** Exercise objective **
Within the entries below, please return exactly the lines from the one with "[84,308,925,512] NUSTAR —" through the one with "[100,591,144,607] En iyisi", leaving out any pictures.
· · · · · · ·
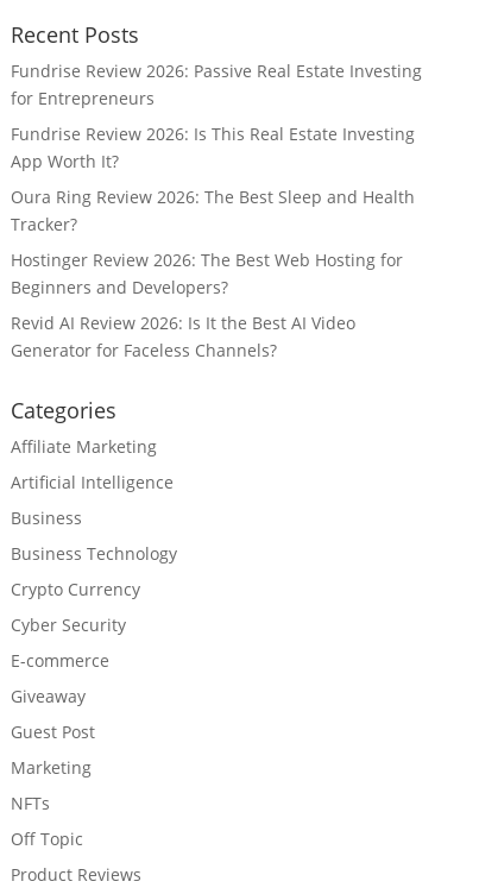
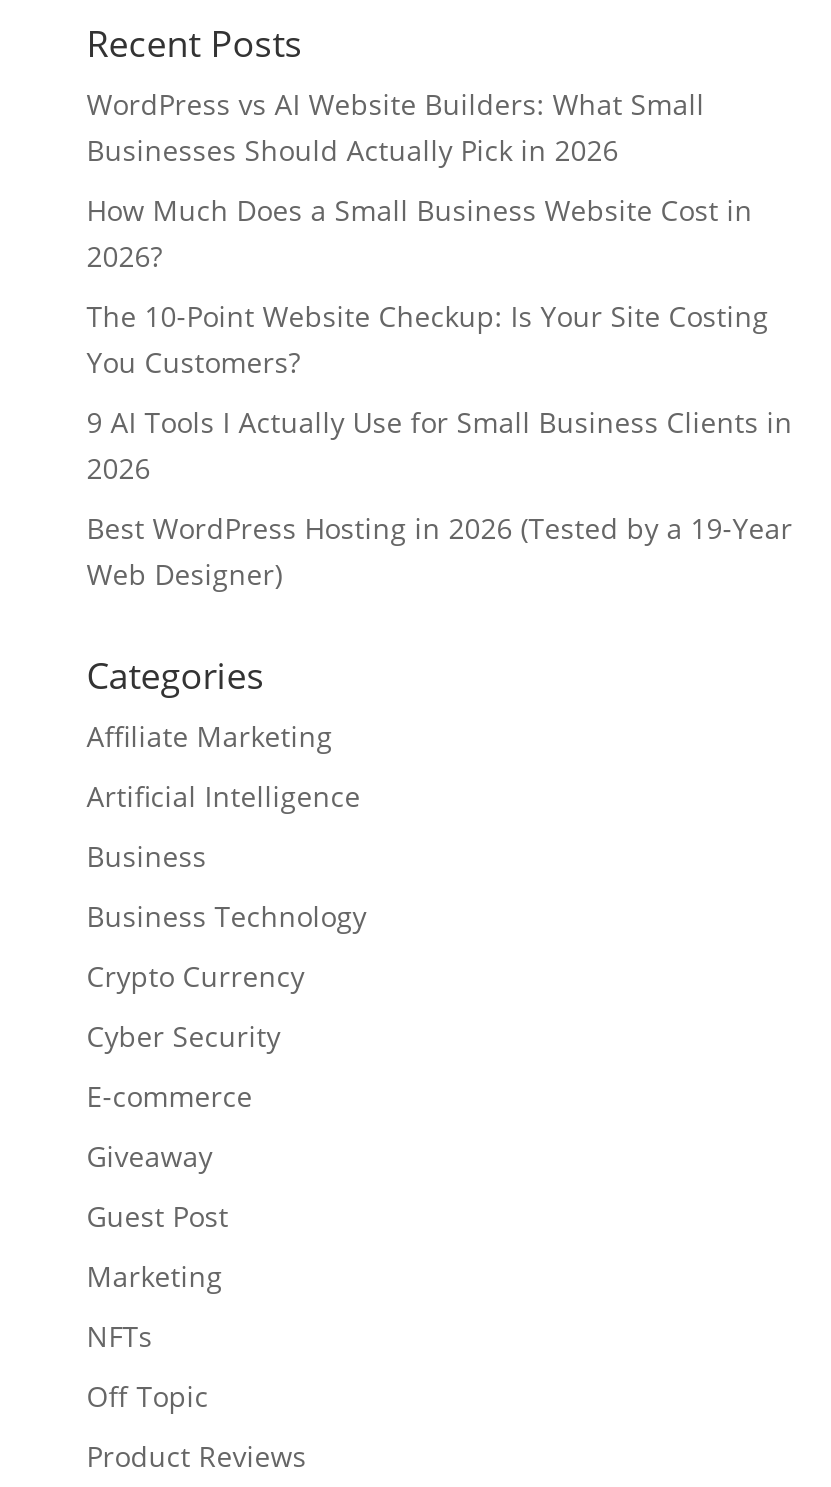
[10,59,422,109] Fundrise Review 2026: Passive Real Estate Investing | for Entrepreneurs -> [87,86,705,170] WordPress vs AI Website Builders: What Small | Businesses Should Actually Pick in 2026
[10,122,415,172] Fundrise Review 2026: Is This Real Estate Investing | App Worth It? -> [87,192,753,276] How Much Does a Small Business Website Cost in | 2026?
[10,185,415,235] Oura Ring Review 2026: The Best Sleep and Health | Tracker? -> [87,298,769,382] The 10-Point Website Checkup: Is Your Site Costing | You Customers?
[10,248,403,298] Hostinger Review 2026: The Best Web Hosting for | Beginners and Developers? -> [87,404,793,488] 9 AI Tools I Actually Use for Small Business Clients in | 2026
[10,311,355,361] Revid AI Review 2026: Is It the Best AI Video | Generator for Faceless Channels? -> [87,510,793,594] Best WordPress Hosting in 2026 (Tested by a 19-Year | Web Designer)

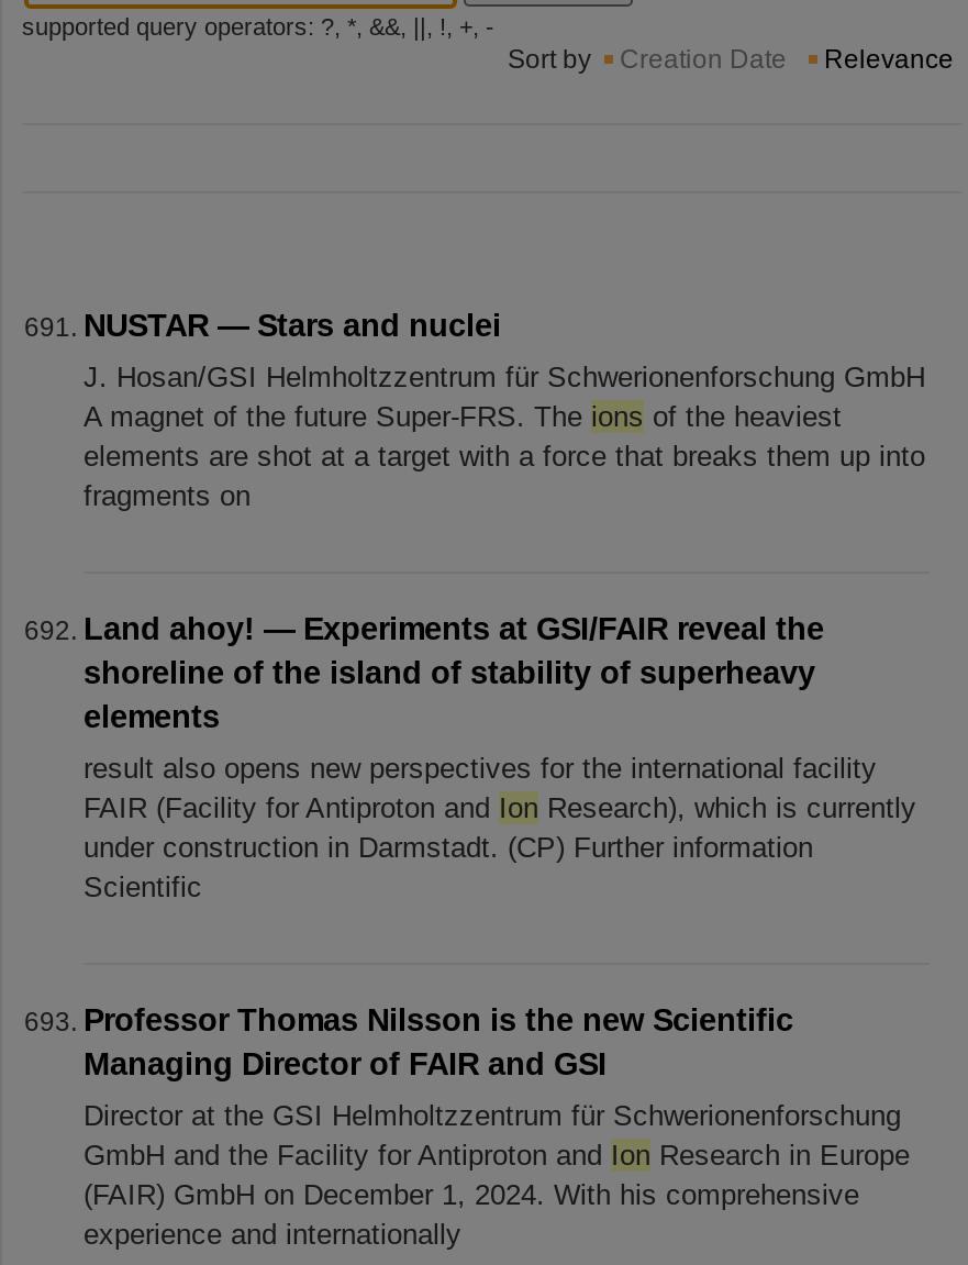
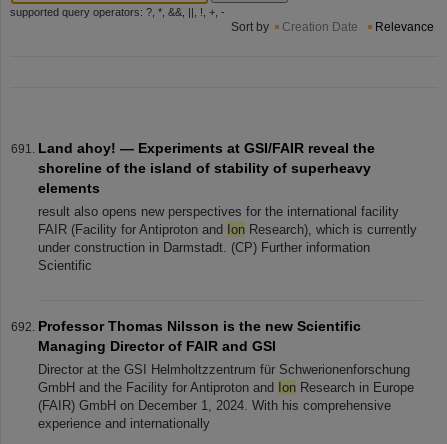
[84,308,925,512] NUSTAR — Stars and nuclei | J. Hosan/GSI Helmholtzzentrum für Schwerionenforschung GmbH | A magnet of the future Super-FRS. The ions of the heaviest | elements are shot at a target with a force that breaks them up into | fragments on -> none

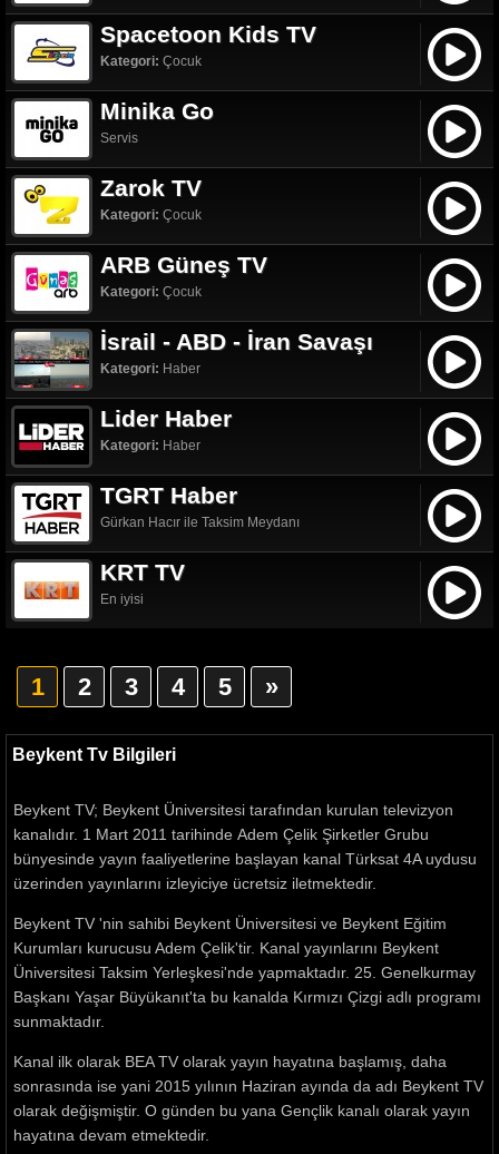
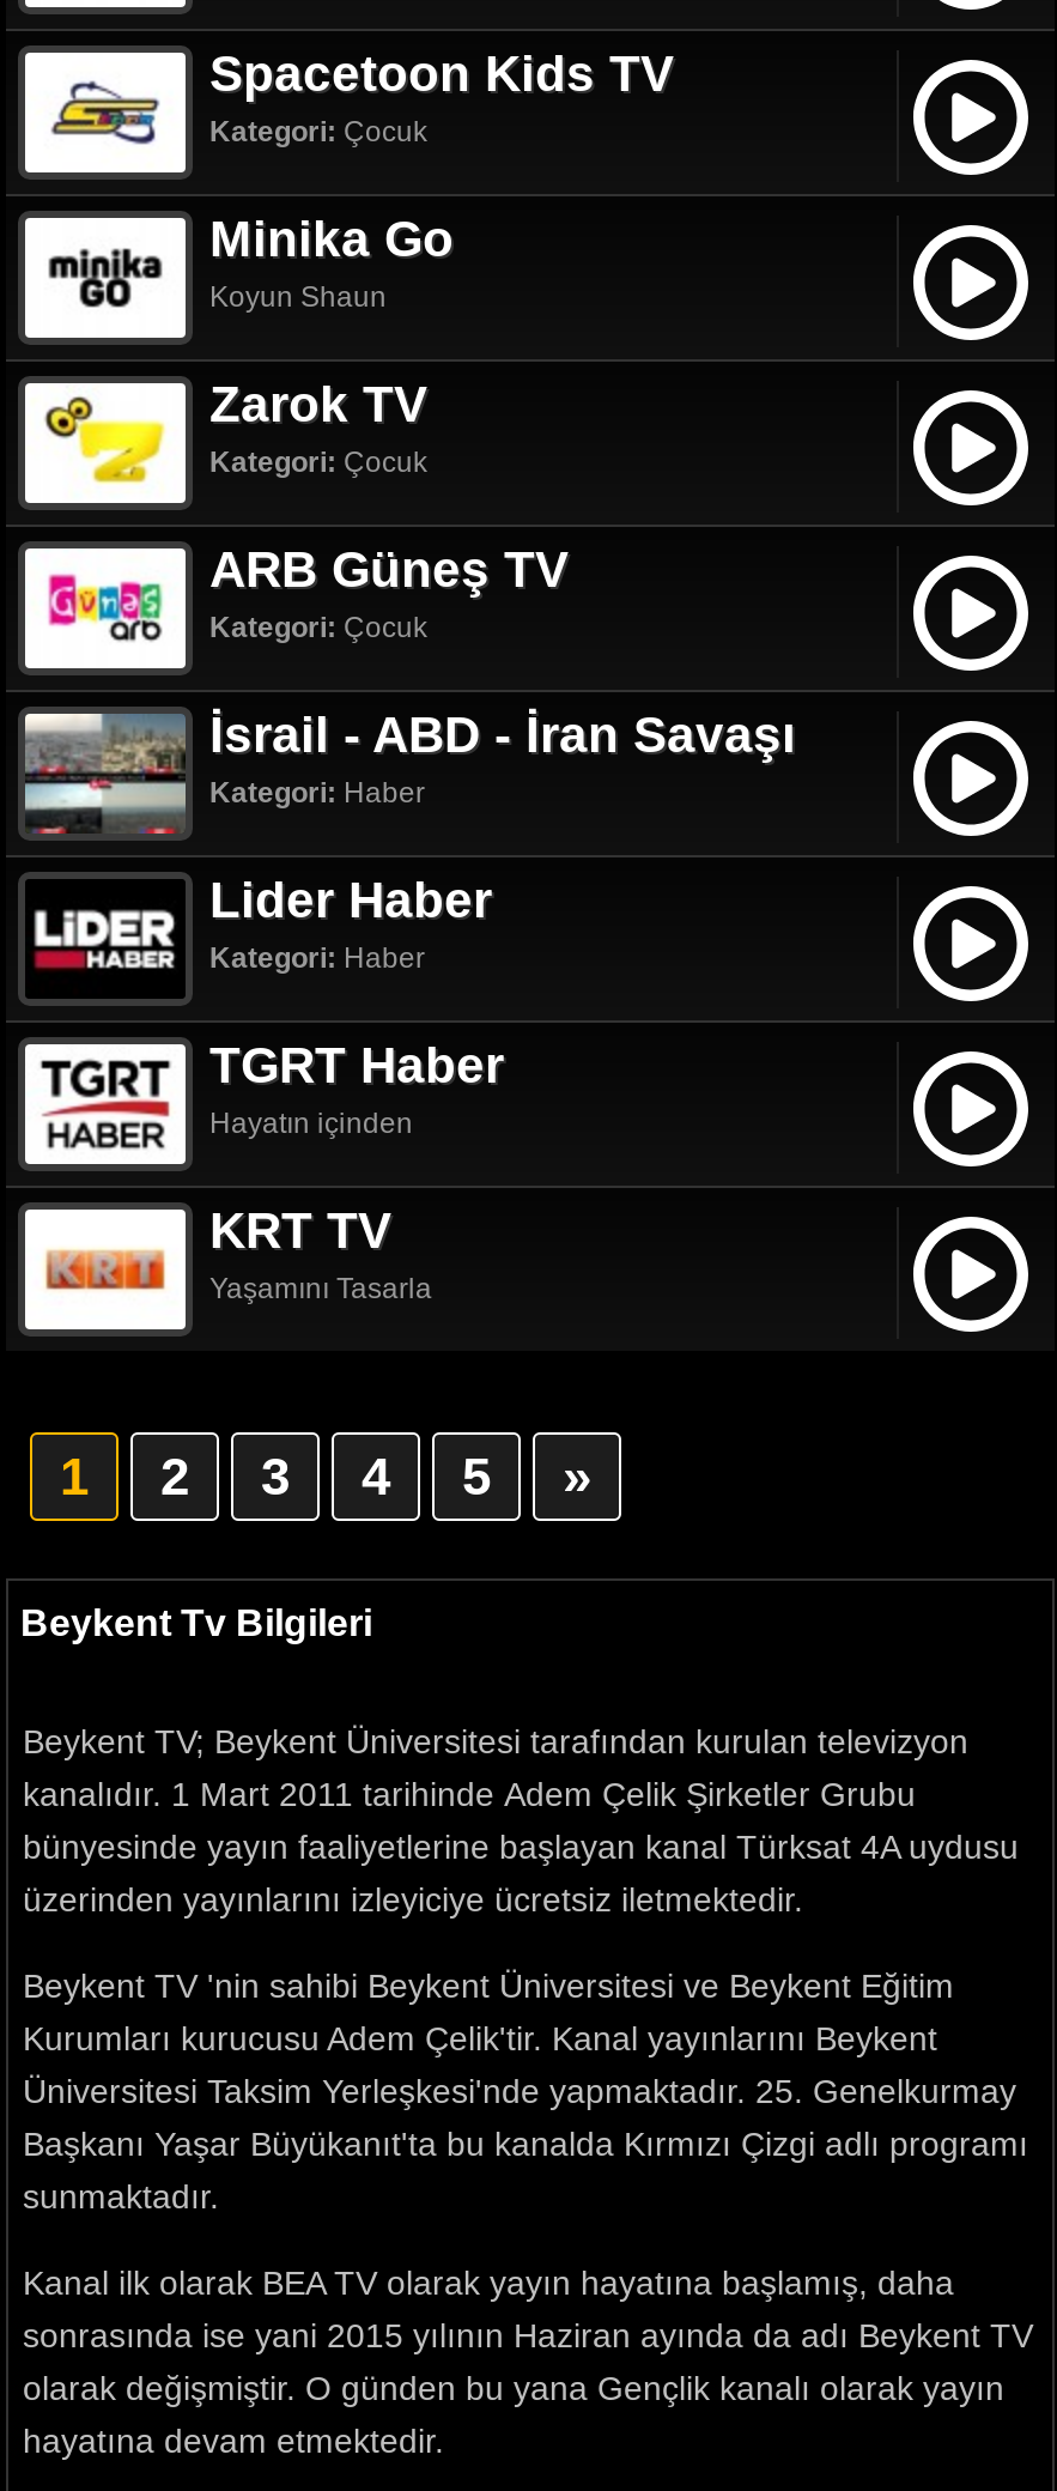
[100,130,138,146] Servis -> [209,280,387,314] Koyun Shaun
[100,515,300,530] Gürkan Hacır ile Taksim Meydanı -> [209,1107,413,1140] Hayatın içinden
[100,591,144,607] En iyisi -> [209,1272,432,1305] Yaşamını Tasarla

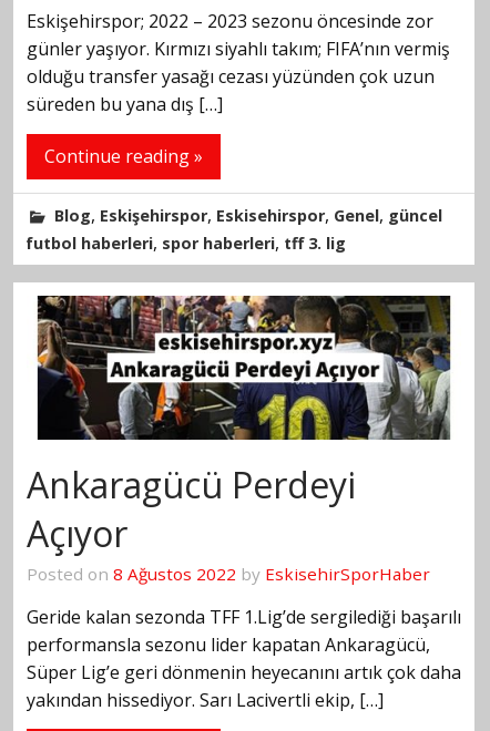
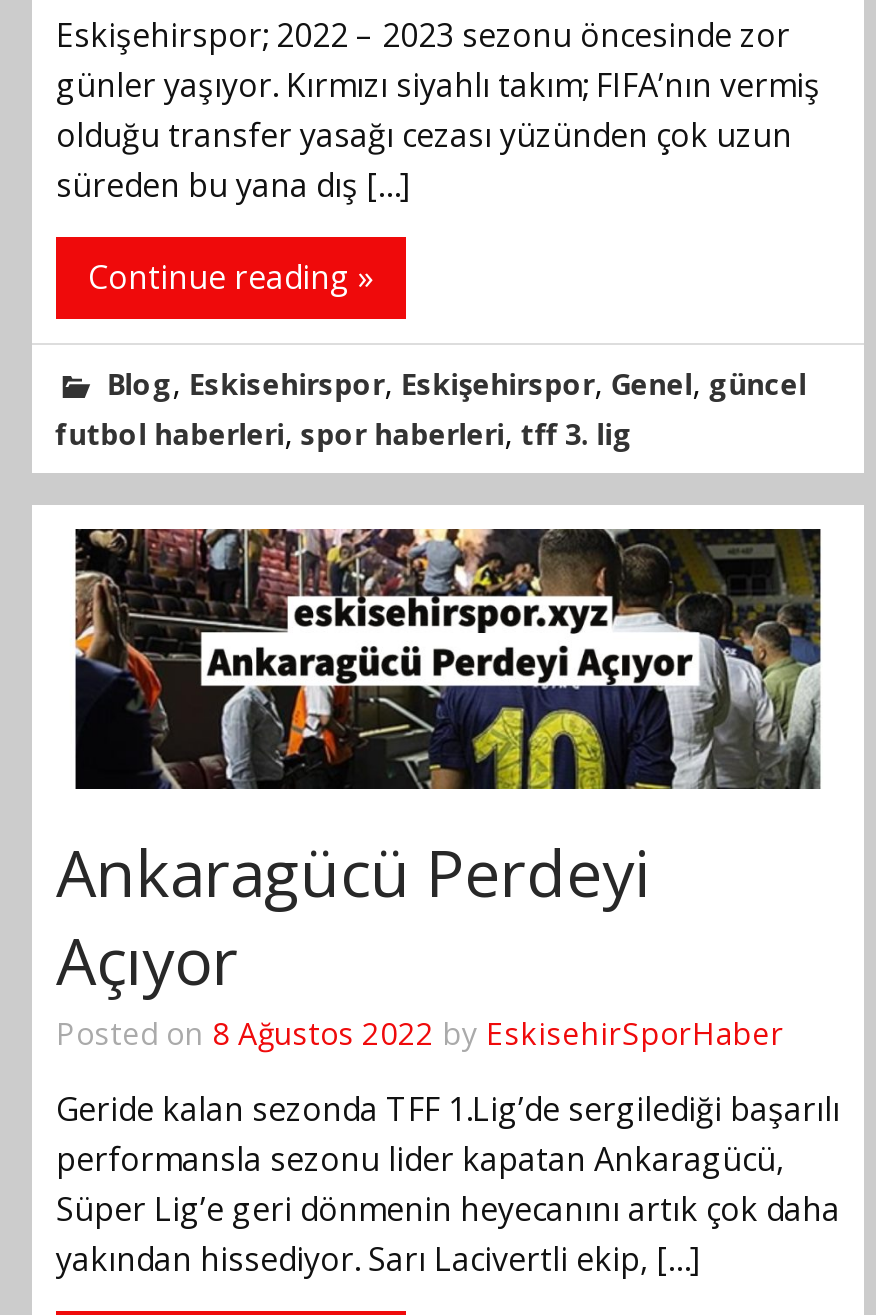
[55,202,443,227] Blog, Eskişehirspor, Eskisehirspor, Genel, güncel -> [106,362,806,406] Blog, Eskisehirspor, Eskişehirspor, Genel, güncel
· · · · · · ·
** Exercise result **
[84,308,925,512] NUSTAR — Stars and nuclei | J. Hosan/GSI Helmholtzzentrum für Schwerionenforschung GmbH | A magnet of the future Super-FRS. The ions of the heaviest | elements are shot at a target with a force that breaks them up into | fragments on -> none

[100,130,138,146] Servis -> [209,280,387,314] Koyun Shaun
[100,515,300,530] Gürkan Hacır ile Taksim Meydanı -> [209,1107,413,1140] Hayatın içinden
[100,591,144,607] En iyisi -> [209,1272,432,1305] Yaşamını Tasarla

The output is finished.